Mount student plans to put concentration in Gerontology to good use
There are no limits to the experiences that can inspire a person and guide them down a particular path in life. For one Mount student, Craig Cameron, his inspiration to join the Family Studies and Gerontology program (FSGN) came from his experiences helping aging people with intellectual disabilities, as part of the Regional Residential Services Society.
His interest in helping the aging grew as he realized that there are very few supports in place for people in this rapidly growing demographic—particularly for those people who are unable to support themselves.
“We don’t know how to support a person aging with challenges,” says Craig. In choosing the field of Gerontology, he hoped to change that.
As he continued with his education, Craig found that he was becoming more and more aware of needs in other areas associated with elder care in our country. As his desire to help grew, so did his faith and his desire to have an impactful presence in the world. At age 25, he chose to take a leave from the program and pursue a related dream, the Priesthood.
“I was raised in the Catholic faith,” Craig says. “It became more important to me in my late teen years.” After completing a portion of the FSGN program, Craig took the opportunity to attend the University of Toronto in the Masters in Divinity program, but the Mount was not far from his thoughts.
“It was always my intention to come back,” he says. Upon his return, he continued his education, taking a Bachelor of Arts degree with a concentration in Gerontology and a minor in Psychology. He feels the cross-over between the two disciplines will be helpful as he puts his education into practice.
“I want to use this education to better prepare people for their elder years; ease the transition for people into retirement and old age, and dispel unnecessary fears and anxieties.”
His hope is that he will be able to do this in large part for fellow priests who rarely retire and are reliant on the church to support them as they age.
“Priests keep working until they’re unable,” says Craig. “They usually live with each other and are taken care of in-house.” With so little external care provided to aging clergymen, this is an area of or great concern for Craig.

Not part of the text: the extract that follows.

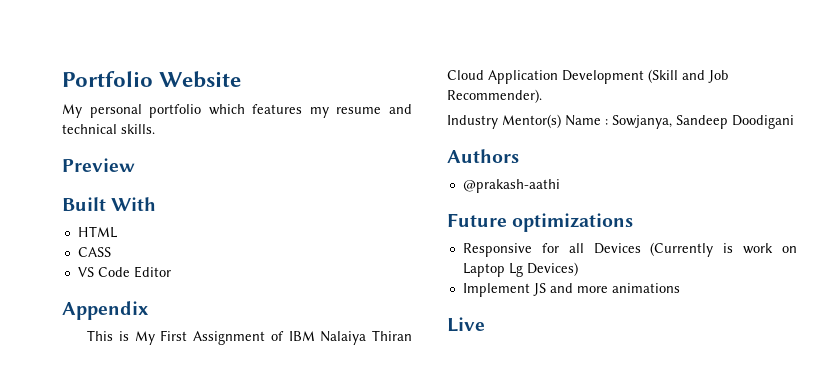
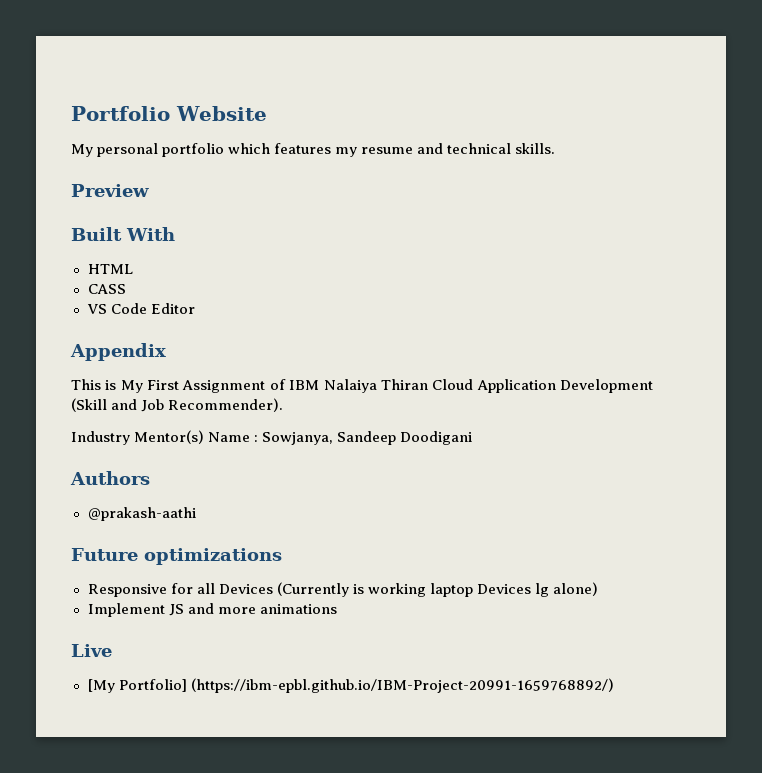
- Responsive for all Devices (Currently is work on Laptop Lg Devices)
+ Responsive for all Devices (Currently is working laptop Devices lg alone)
+ [My Portfolio] (https://ibm-epbl.github.io/IBM-Project-20991-1659768892/)

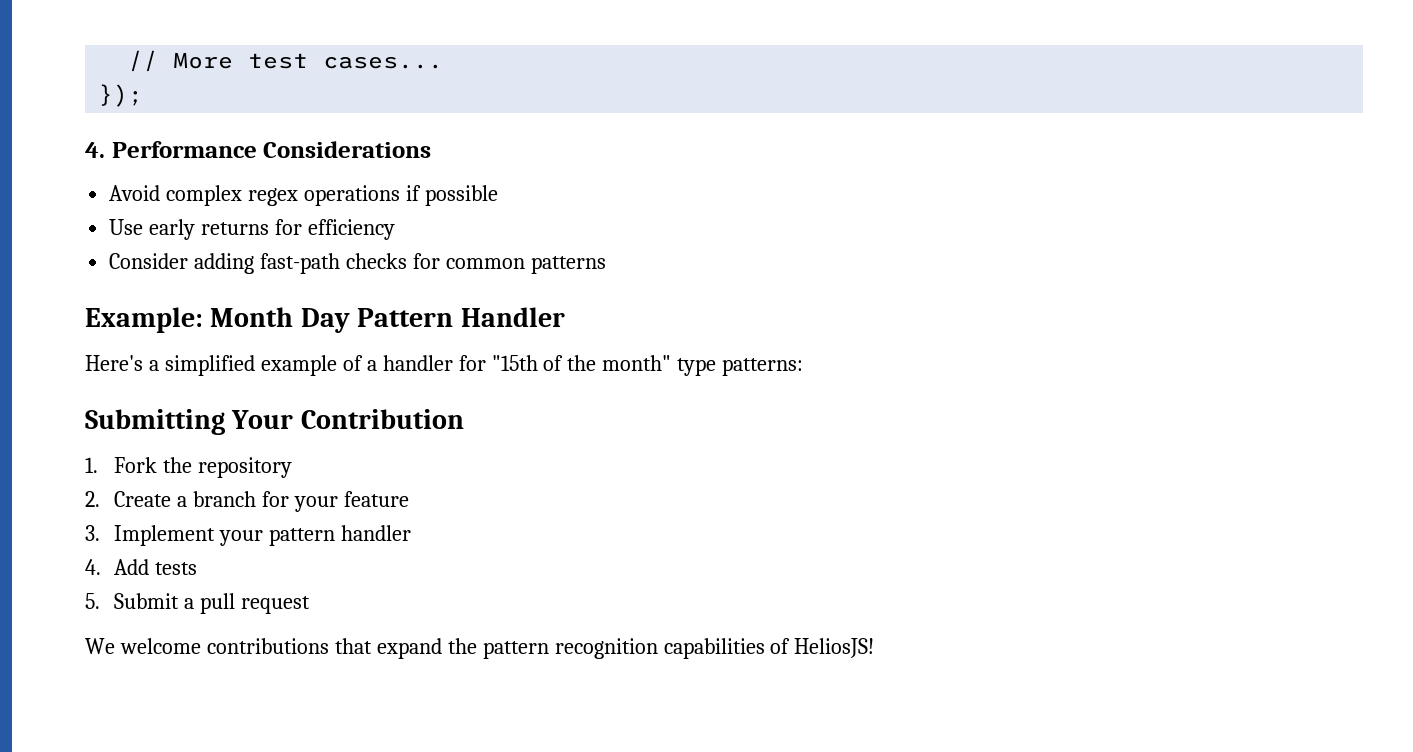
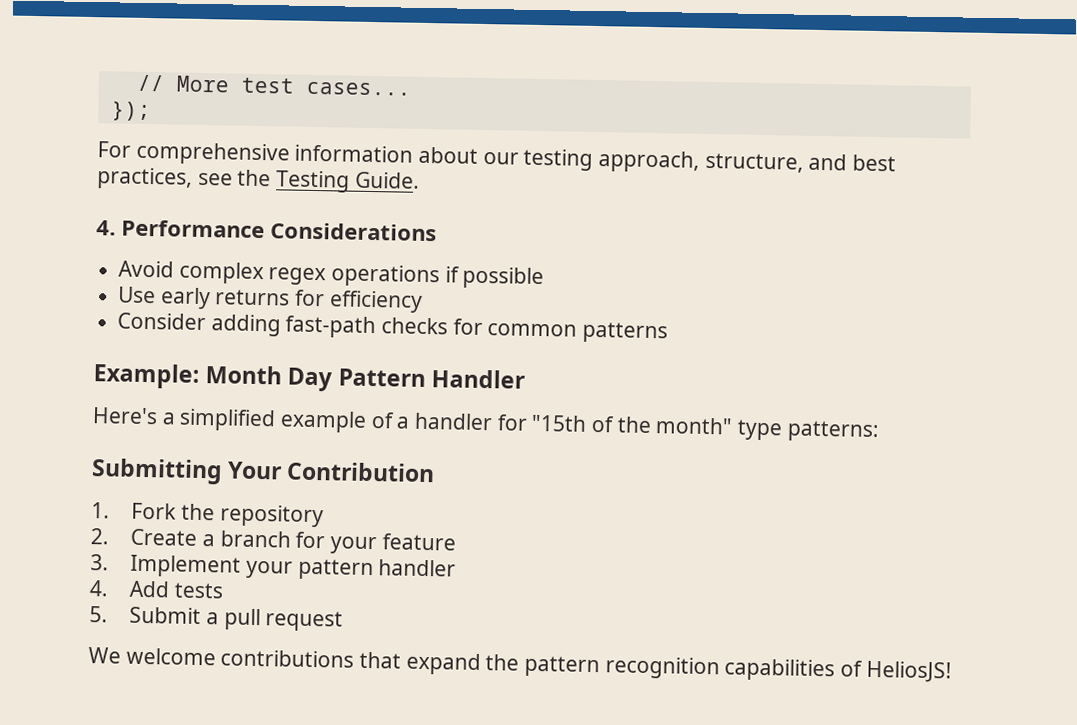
+ For comprehensive information about our testing approach, structure, and best practices, see the Testing Guide.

“The church is more of a family than an institution,” he tells us. It is a family that Craig is eager to support as he follows his passions and continues his education.
In finding his path, Craig shares a piece of advice handed down to him that was particularly helpful.
“Get to know yourself,” he says. “Learn to read the truths of your personal history.”
By knowing himself and pursuing his goals, Craig continues on a journey to find his place within the church and use his education in Gerontology. With a specific goal in mind for his degree, he hopes he can someday make a difference in the way the aging population is cared for in our country; a necessary goal that individuals in many other fields share given that aging issues cross-cut a variety of professions.
The Family Studies and Gerontology department at Mount Saint Vincent University offers a minor and concentration in Gerontology, a minor and concentration in Family Studies, and a Master’s degree in Family Studies and Gerontology.